Neste contexto, existe um conjunto de fatores mutuamente interdependentes que levam às transformações, sendo, portanto necessário incluir o que o autor chama de liveware32 e não apenas softwares e hardware.

No estágio atual de desenvolvimento de tecnologias digitais, e principalmente as envoltas no desenvolvimento de games, chama-se atenção para as interfaces naturais ao usuário (NUI - Natural User Interface). Seus recursos se referem a um estilo de interface caracterizado pela invisibilidade do controle ao usuário. Uma interface é natural se explora as habilidades que o usuário adquiriu durante a vida ao interagir normalmente com o mundo.
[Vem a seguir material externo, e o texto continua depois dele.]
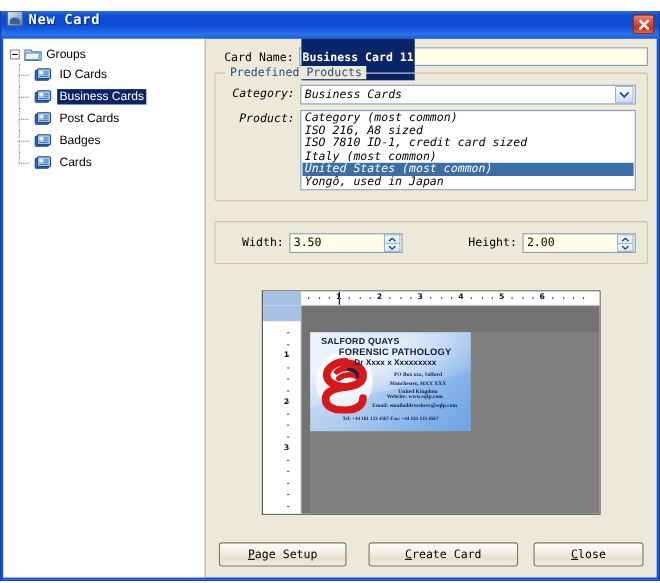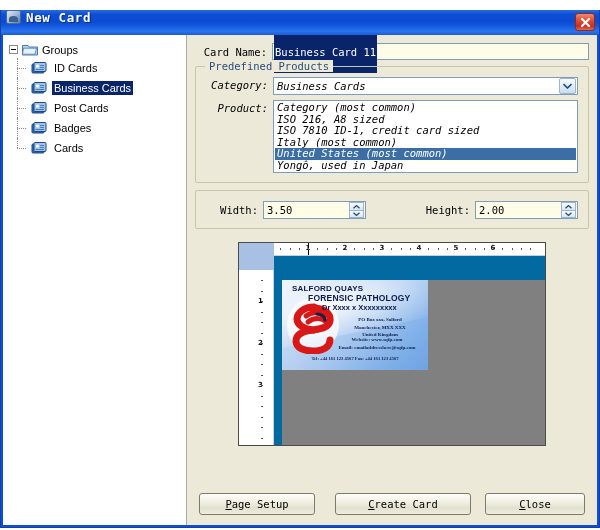--- a/index.html
+++ b/index.html
@@ -196,6 +196,7 @@
     color: #ffffff;
     padding: 15px 1px;
     white-space: nowrap;
+    font-weight: bold;
   }
 
   

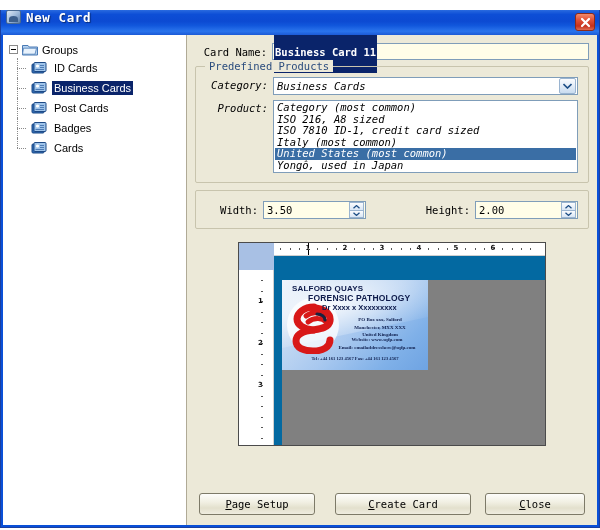--- a/index.html
+++ b/index.html
@@ -203,7 +203,7 @@
   .groupbox {
     border: 1px solid #c8c4ad;
     border-radius: 2px;
-    margin-bottom: 7px;
+    margin-bottom: 18px;
     padding: 10px 10px 9px 10px;
     position: relative;
     background: transparent;

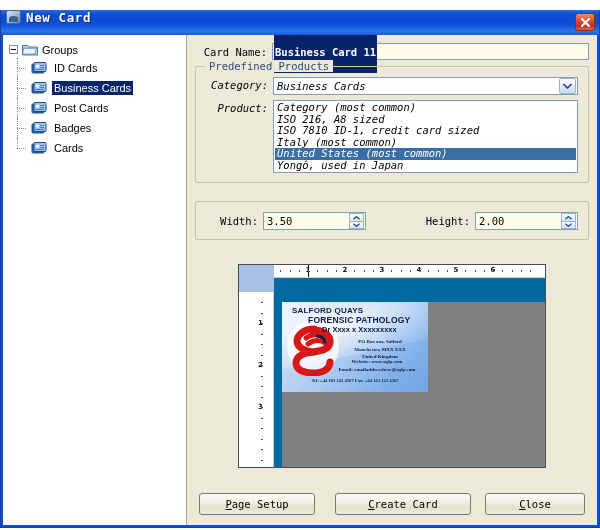--- a/index.html
+++ b/index.html
@@ -392,7 +392,7 @@
   }
   #page-area {
     flex: 1 1 auto;
-    background: #0369a1;
+    background: #737373;
     position: relative;
     min-width: 0;
     overflow: hidden;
Portanto, uma interface natural deve ser aprendida e utilizada rapidamente, beneficiando-se e adaptando-se a partir da atuação do corpo humano, como é o caso dos games para Xbox- Kinects aqui utilizados.

Certo, entretanto, é que inovações tecnológicas, quase sempre, entusiasmam e no mundo dos games o desenvolvimento de plataformas e computadores cada vez mais sofisticados e potentes tem possibilitado a crescente produção de espaços híbridos, que apresentam imagens sintéticas que buscam ser visualmente indistinguíveis das imagens do mundo real. Através da tecnologia presente nos games, usuários são submetidos a processos nos quais algumas vezes torna-se difícil separar, distinguir entre realidade e virtualidade. Neste sentido, ordinariamente real e virtual operam um redimensionamento do homem; uma reescrita do seu modo de situar-se diante de uma sociedade atravessada por uma ordem cultural simulativa. Real e virtual são, pois categorias as quais se passa a tentar compreender no próximo tópico.